Activity zones are also important for letting Gemini tell you what’s going on. If the camera is pointed at a wide area with a lot of unimportant movement, like trees swaying in the wind, use activity zones to pinpoint where packages are dropped in the camera preview. The AI ​​will skip the plants and focus more on the highlighted area. If I had enabled this feature to look into the distance, the doorbell camera might have captured a Halloween candy theft.

The twins are still learning

While aging Nest hardware has become somewhat more useful thanks to the Gemini dashboards becoming an integral part of the user experience, it still struggles with context recognition. Nest cameras are good at general motion detection, but Gemini struggles to distinguish between people and determine when to respond to human-related events.

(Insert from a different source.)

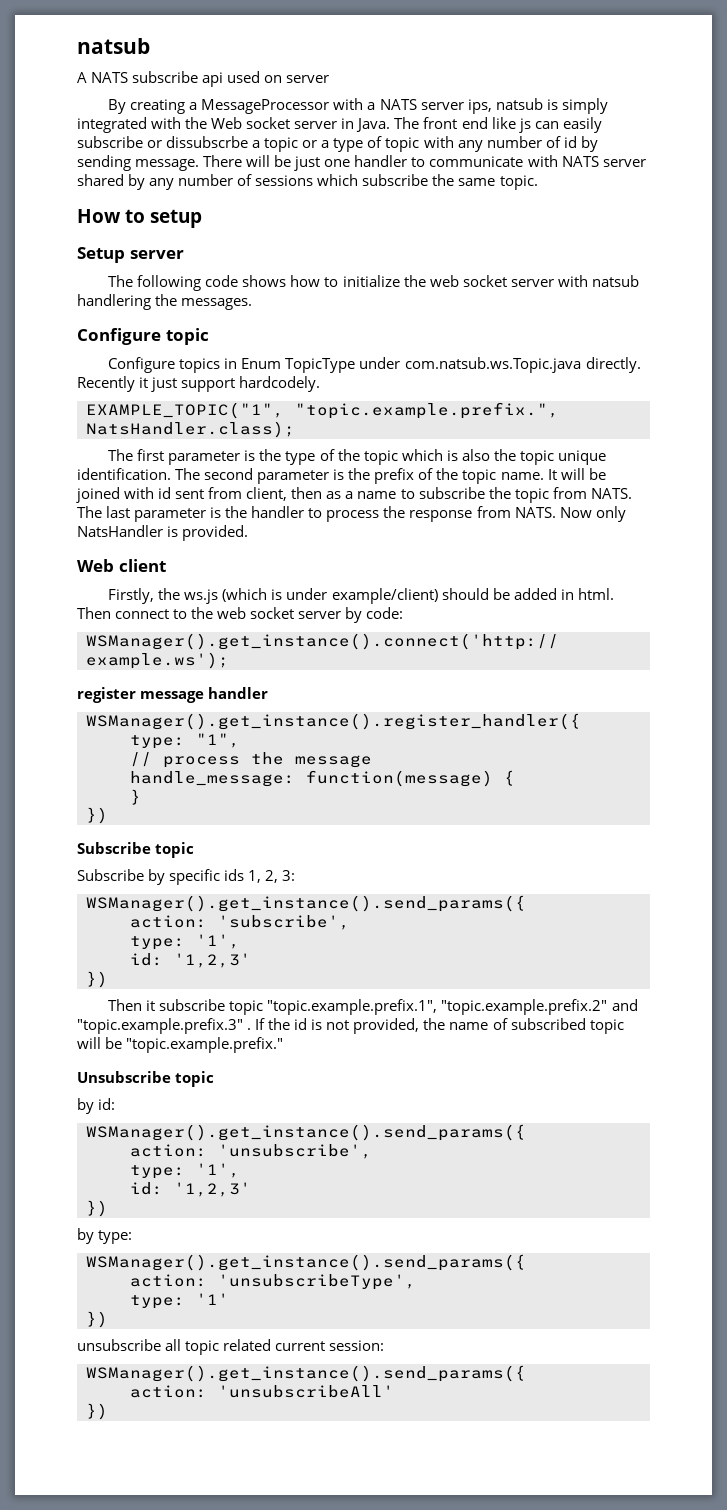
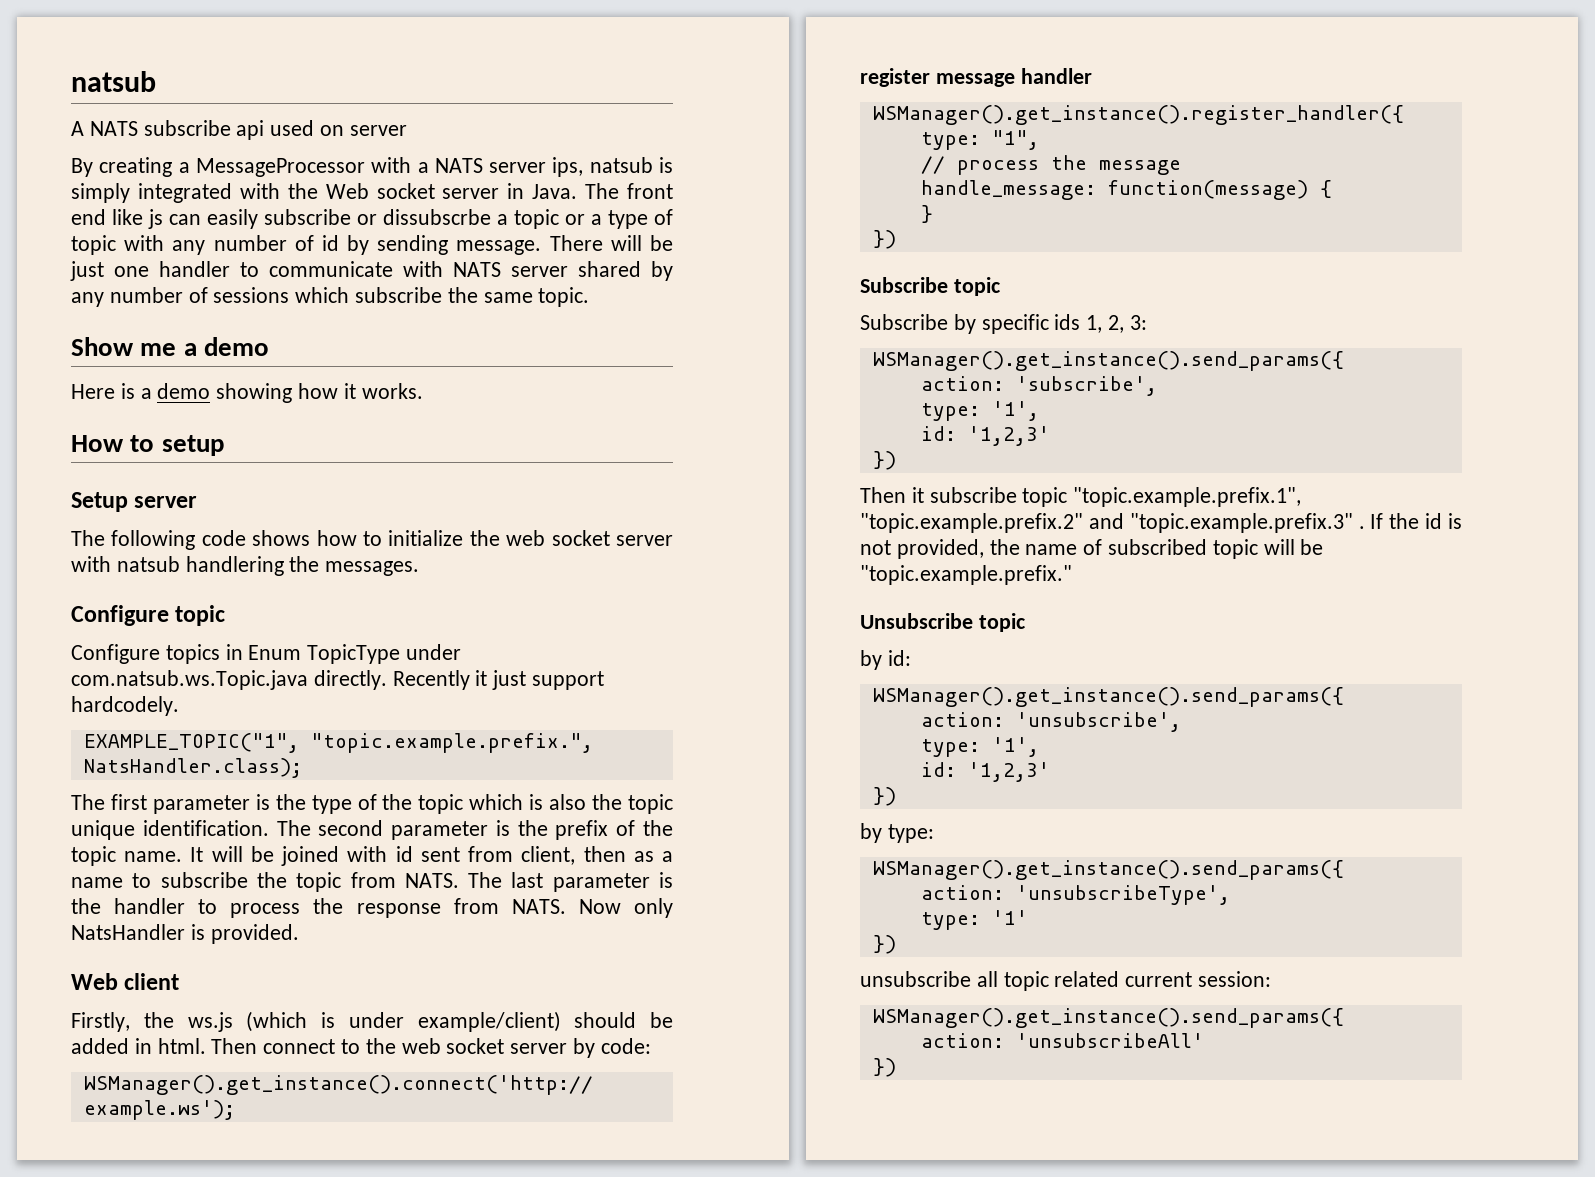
(538, 182) none -> [71,337,269,356] [71,383,423,403] // Show me a demo // Here is a demo showing how it works.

I contacted Google with a very specific example of my Halloween candy saga, to find out what criteria the AI ​​needed to understand me. I received a response with advice on what I could do to improve Gemini’s chances of receiving summaries. Unsurprisingly, I didn’t receive a more specific answer. The new version of Gemini is in the early stages of development, meaning it’s just the beginning. Google wants your feedback so that we can understand what needs to be improved over time to enhance the integrated Gemini experience.

Nest’s Gemini dashboards in the Google Home app are a valuable tool for reducing notification fatigue and quickly checking what’s happening at your door. But until the AI ​​can reliably distinguish between a family member, a well-intentioned delivery person, and an unusual human action from a high-priority event, you’ll have to continue to do your own checking. That’s not to say the foundation is lacking. But Gemini is still learning.